From the entries that follow, copy every line with the word "apaixonado".

╭─ SUPPLIED DATA

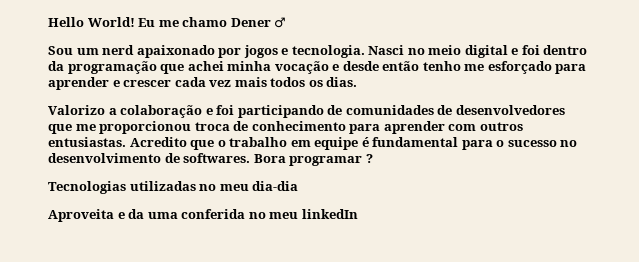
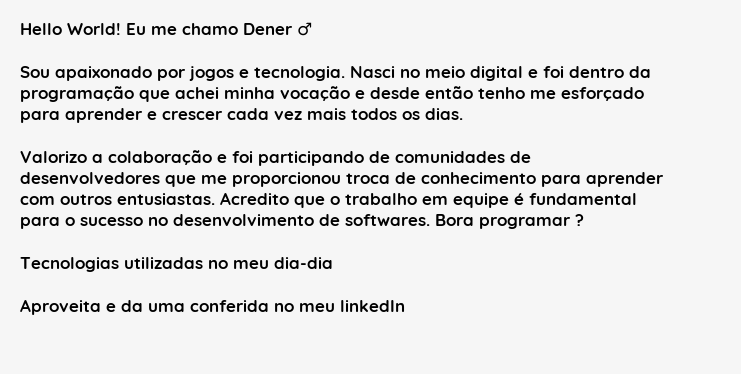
- Sou um nerd apaixonado por jogos e tecnologia.
+ Sou apaixonado por jogos e tecnologia.

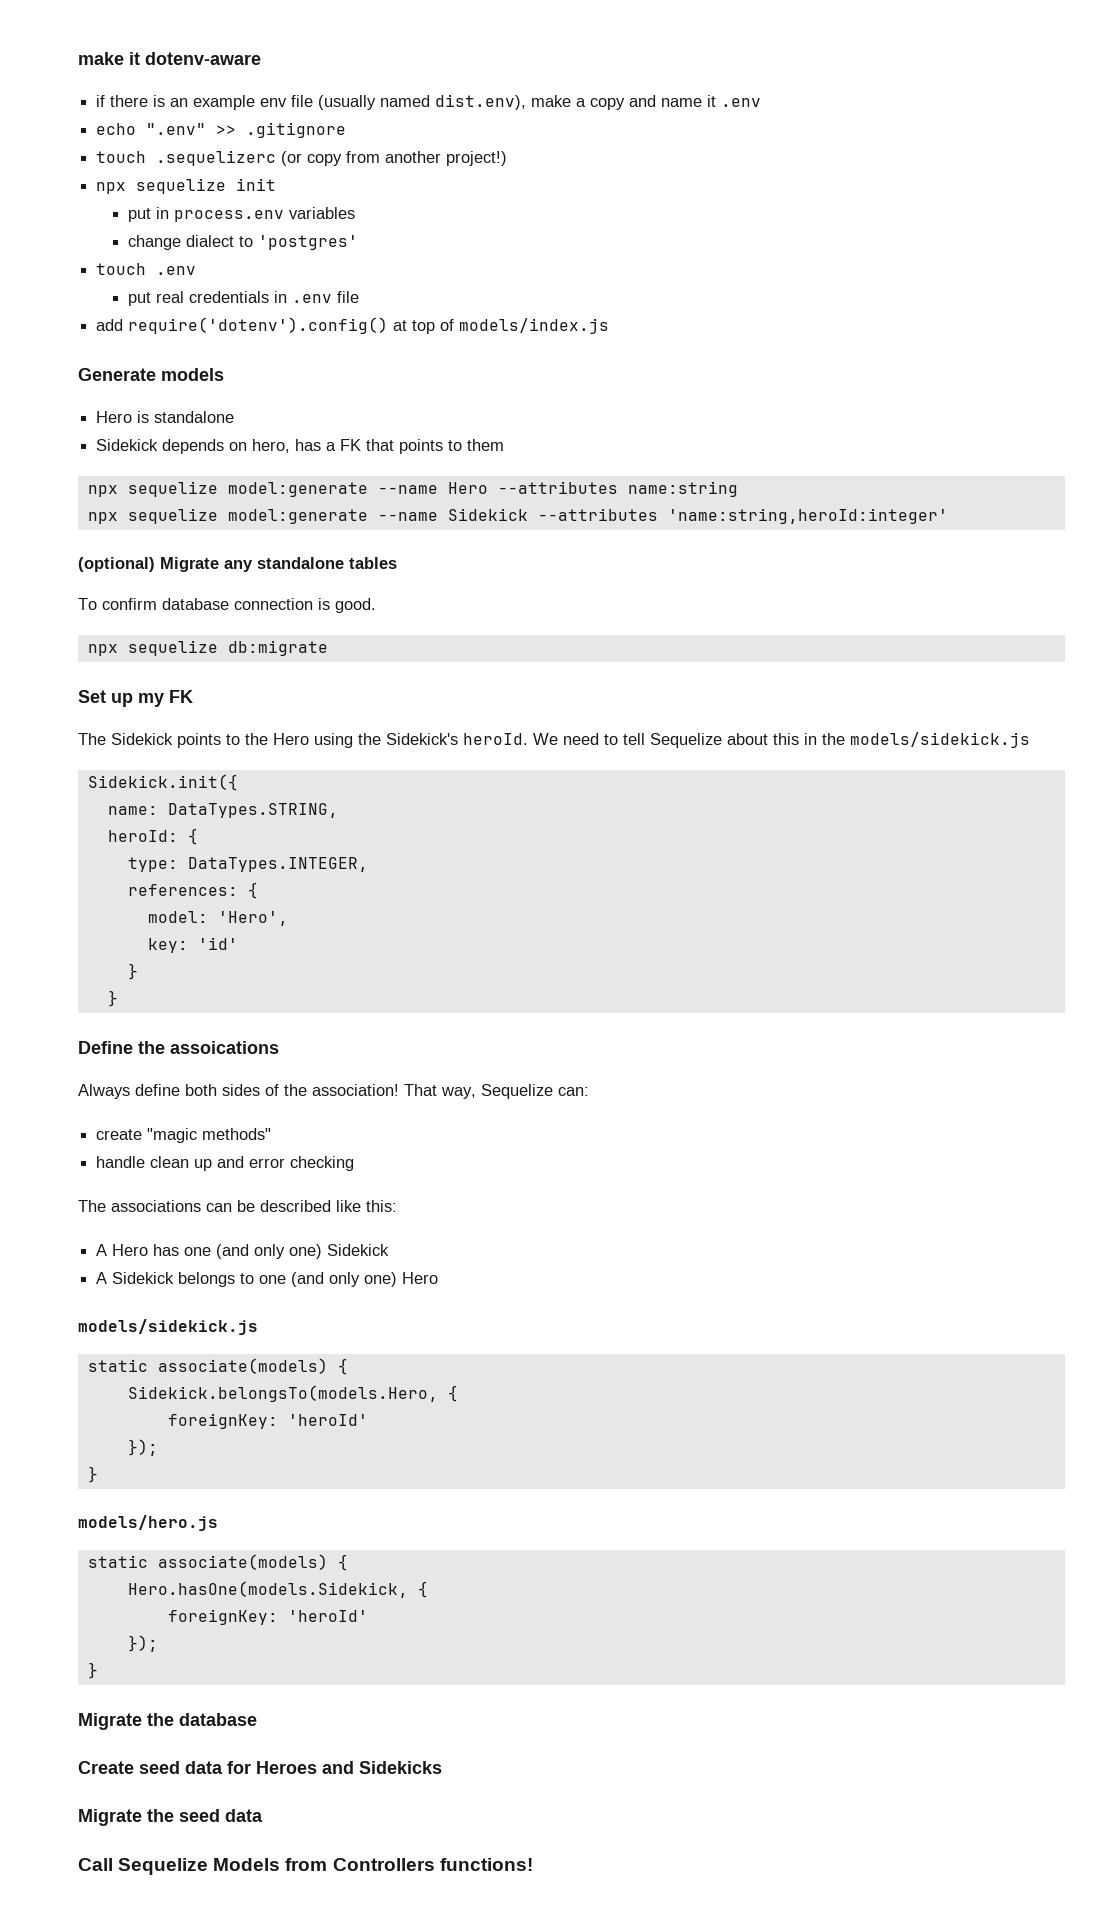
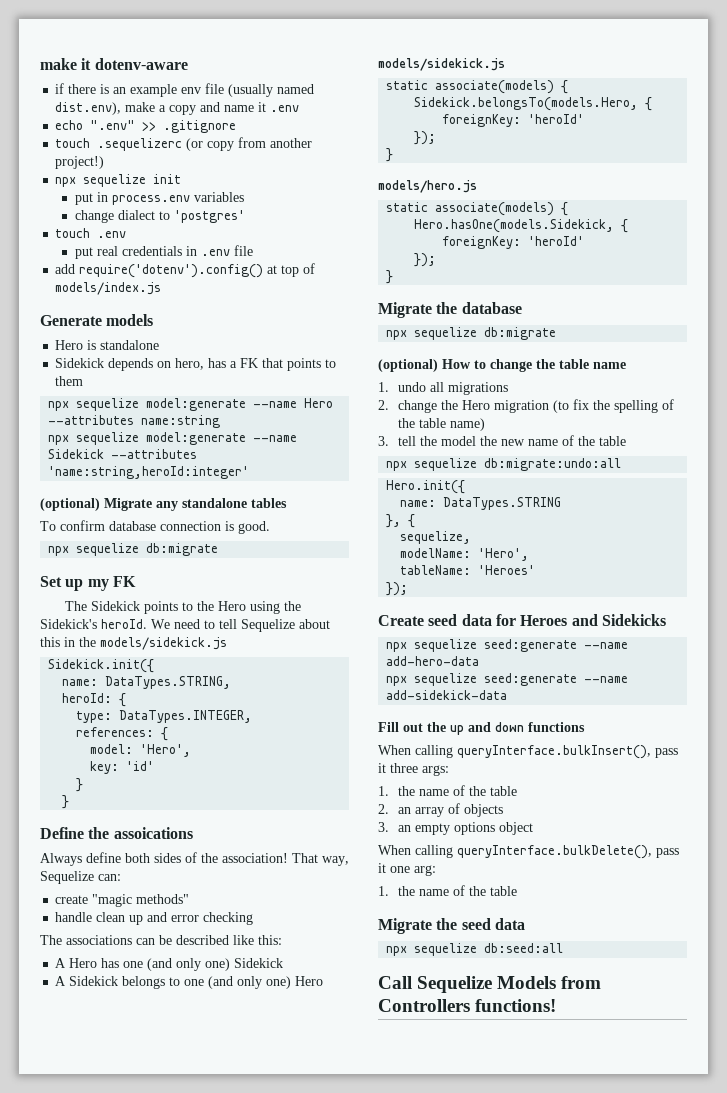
  Migrate the database
+ npx sequelize db:migrate
+ (optional) How to change the table name
+ 1. undo all migrations
+ 2. change the Hero migration (to fix the spelling of the table name)
+ 3. tell the model the new name of the table
+ npx sequelize db:migrate:undo:all
+ Hero.init({
+ name: DataTypes.STRING
+ }, {
+ sequelize,
+ modelName: 'Hero',
+ tableName: 'Heroes'
+ });
+ npx sequelize seed:generate --name add-hero-data
+ npx sequelize seed:generate --name add-sidekick-data
+ Fill out the up and down functions
+ When calling queryInterface.bulkInsert(), pass it three args:
+ 1. the name of the table
+ 2. an array of objects
+ 3. an empty options object
+ When calling queryInterface.bulkDelete(), pass it one arg:
+ 1. the name of the table
+ npx sequelize db:seed:all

╰─

- SOLUTION FOR THIS TASK:
- Sou um nerd apaixonado por jogos e tecnologia.
+ Sou apaixonado por jogos e tecnologia.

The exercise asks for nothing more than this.